I am teaching a course in knot theory, and I would like to describe the presentation of the Alexander module of a link obtained via Fox differential calculus. In doing this, I should prove the following fact.

Let $L$ be an $n$-component link in $S^3$ with complement $M$, and let $x_0\in M$ be a basepoint. Let $\widetilde M$ be the maximal abelian covering of $M$, and let $\widetilde{M}_0$ be the preimage of $x_0$ in $\widetilde{M}$. Fox differential calculus shows how to obtain a presentation matrix for $H_1(\widetilde{M},\widetilde{M}_0;\mathbb{Z})$ (with coefficients in $\mathbb{Z}[t_1^{\pm 1},\ldots, t_n^{\pm 1}]$) from a presentation of $\pi_1(M)$.

The usual proof of this fact uses cellular homology, and proceeds more or less as follows: 1. Once a finite presentation of the group $G$ is given, if $X$ is the $2$-dimensional cellular complex associated to the presentation (with only one $0$-cell, one $1$-cell for every generator and one $2$-cell for every relation), then the matrix associated to the presentation of $G$ provides a presentation of $H_1(\widetilde{X},\widetilde{X}_0;\mathbb{Z})$; 2. Using Tietze's Theorem, one shows that the module presented by the Fox matrix of a presentation of a group does not depend on the chosen presentation; 3. One shows that the link complement $M$ admits a realization as a cellular complex with only one $0$-cell.

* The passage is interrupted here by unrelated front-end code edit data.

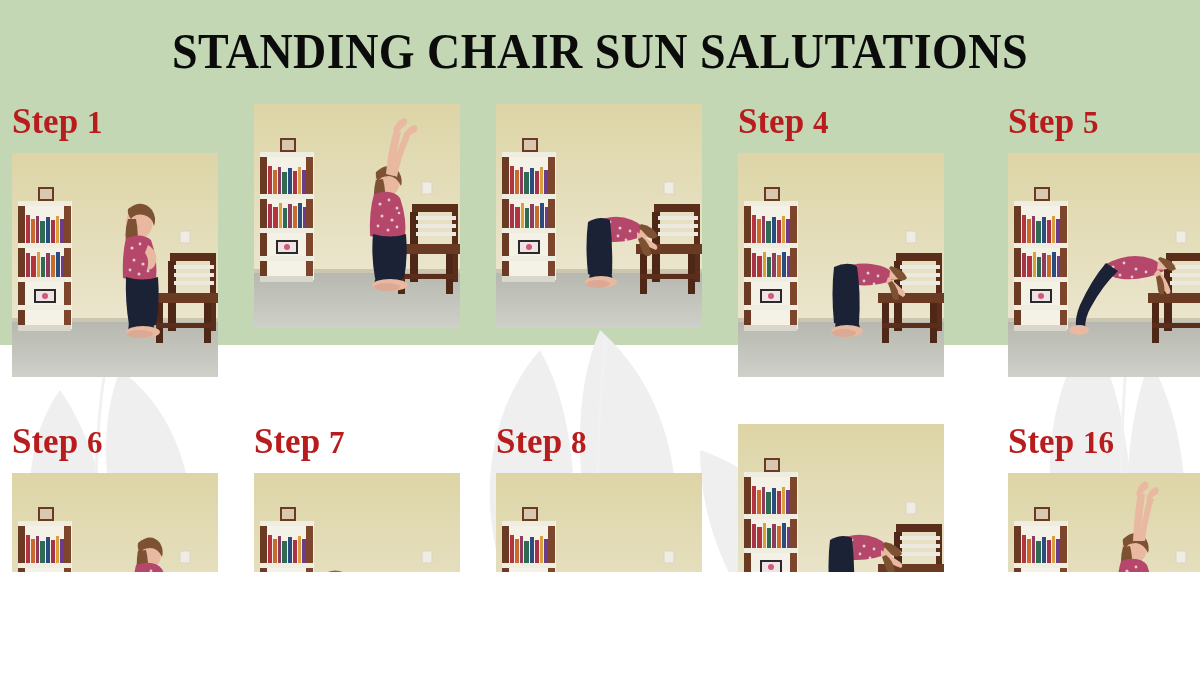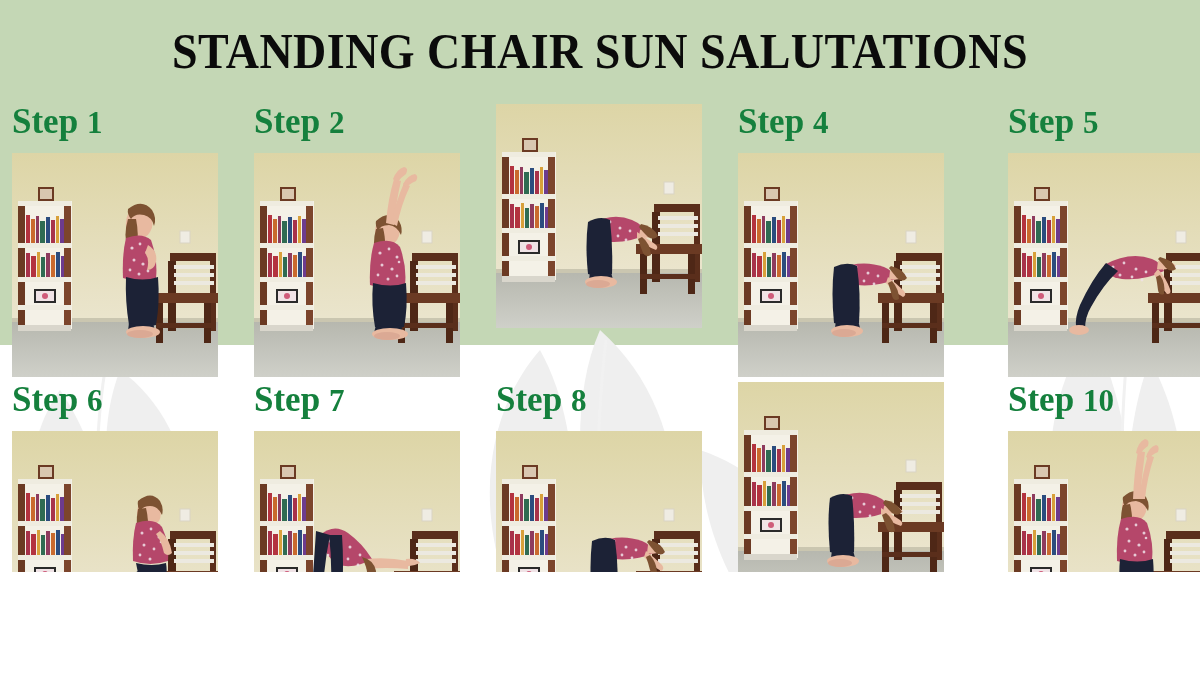--- a/index.html
+++ b/index.html
@@ -64,7 +64,7 @@
     font-family: "Liberation Serif", "DejaVu Serif", serif;
     font-weight: 700;
     font-size: 35px;
-    color: #15803d;
+    color: #b91c1c;
     line-height: 1;
     padding-bottom: 14px;
     white-space: nowrap;

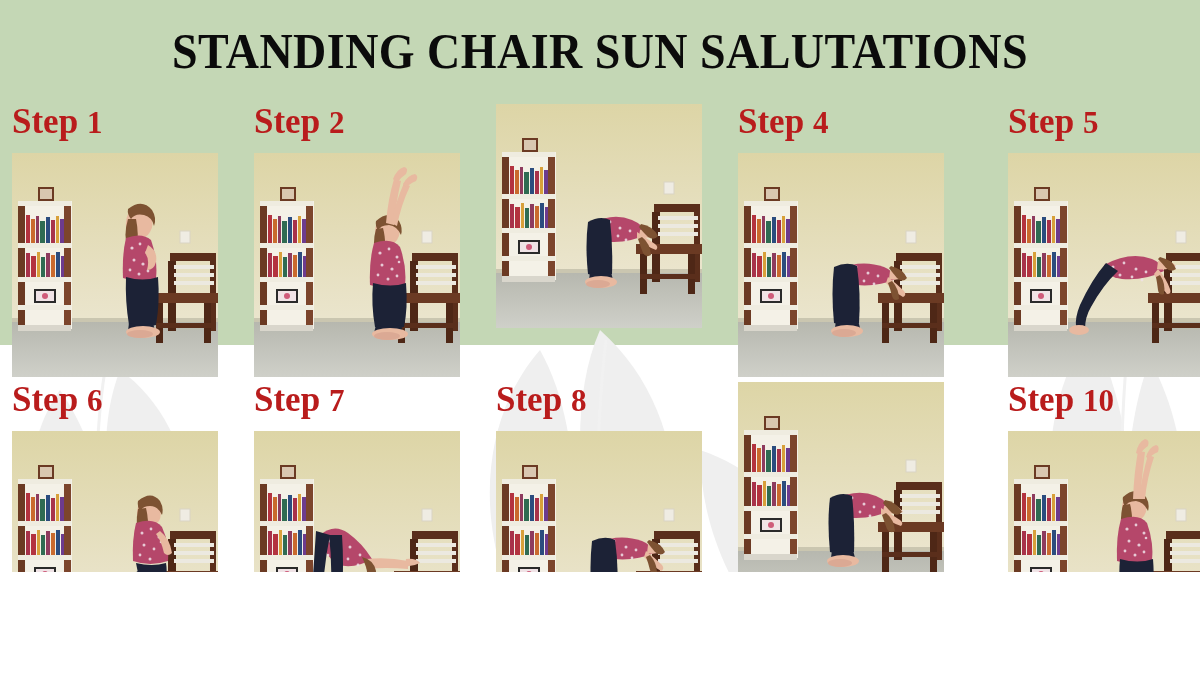--- a/index.html
+++ b/index.html
@@ -204,7 +204,6 @@
     </div>
 
     <div class="cell">
-      <div class="step-label"><span>Step</span> <span class="num">2</span></div>
       <div class="photo">
         <svg viewBox="0 0 206 224">
           <defs>

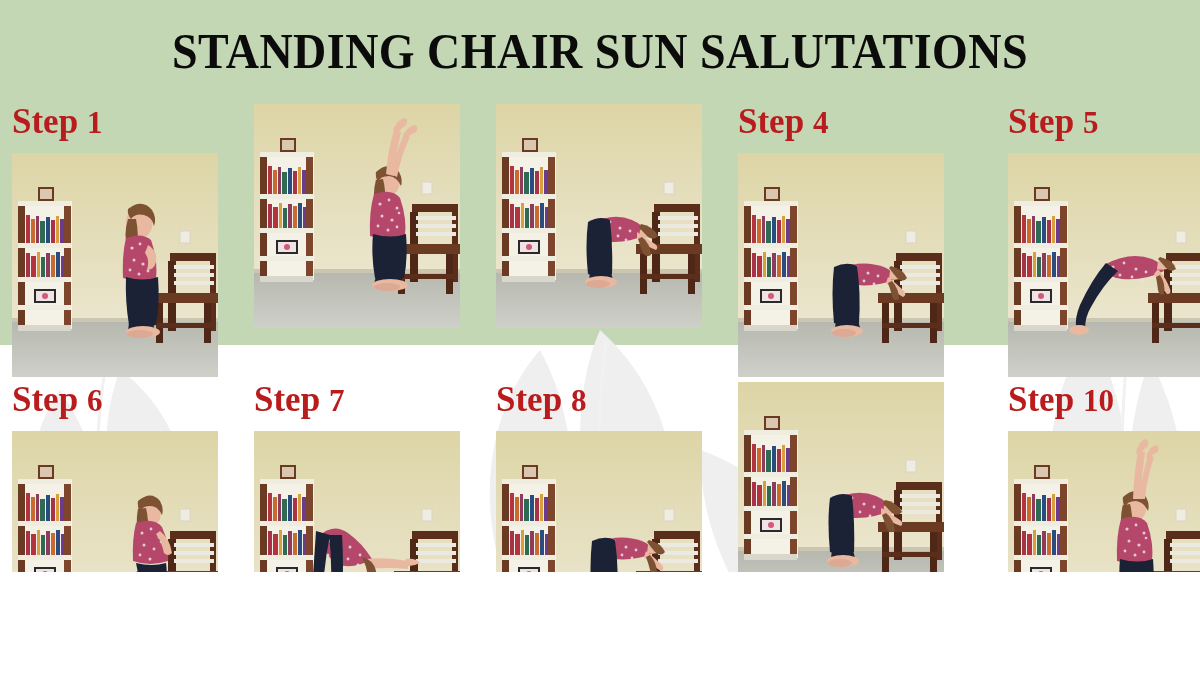--- a/index.html
+++ b/index.html
@@ -54,7 +54,7 @@
     z-index: 4;
   }
   #row-top { top: 104px; }
-  #row-bottom { top: 382px; }
+  #row-bottom { top: 424px; }
   .cell {
     width: 206px;
     margin-right: 36px;

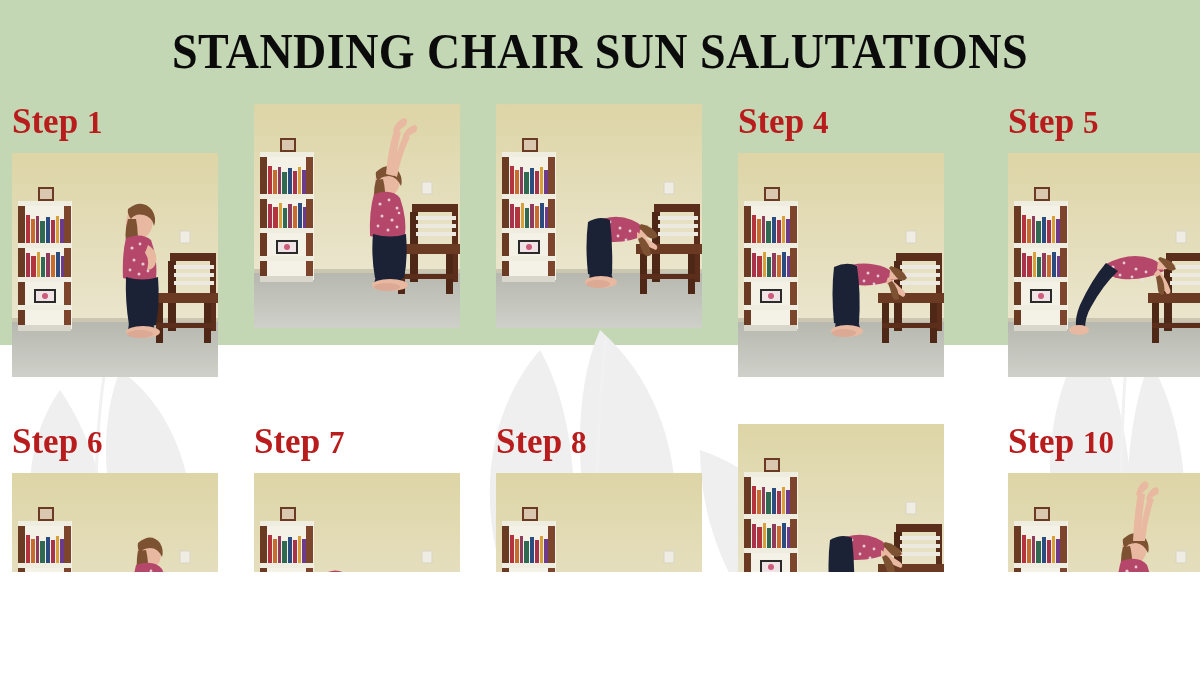--- a/index.html
+++ b/index.html
@@ -934,7 +934,7 @@
     </div>
 
     <div class="cell">
-      <div class="step-label"><span>Step</span> <span class="num">10</span></div>
+      <div class="step-label"><span>Step</span> <span class="num">16</span></div>
       <div class="photo">
         <svg viewBox="0 0 206 224">
           <defs>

In fact, point (3) allows to provide a presentation of $\pi_1 (M)$ whose Fox derivatives compute $H_1(\widetilde{M},\widetilde{M}_0)$, by point (1). Then (2) allows us to use any other presentation to get the same result.

My question is: is it possible to prove that $H_1(\widetilde{M},\widetilde{M}_0)$ is presented by the Fox matrix of any presentation of $\pi_1 (M)$ without relying on the fact that a link complement admits a cellular structure with only one $0$-cell (and maybe without using cellular homology too much)? I feel that there should be a proof that does not use cellular homology, and only relies on Hurewicz Theorem.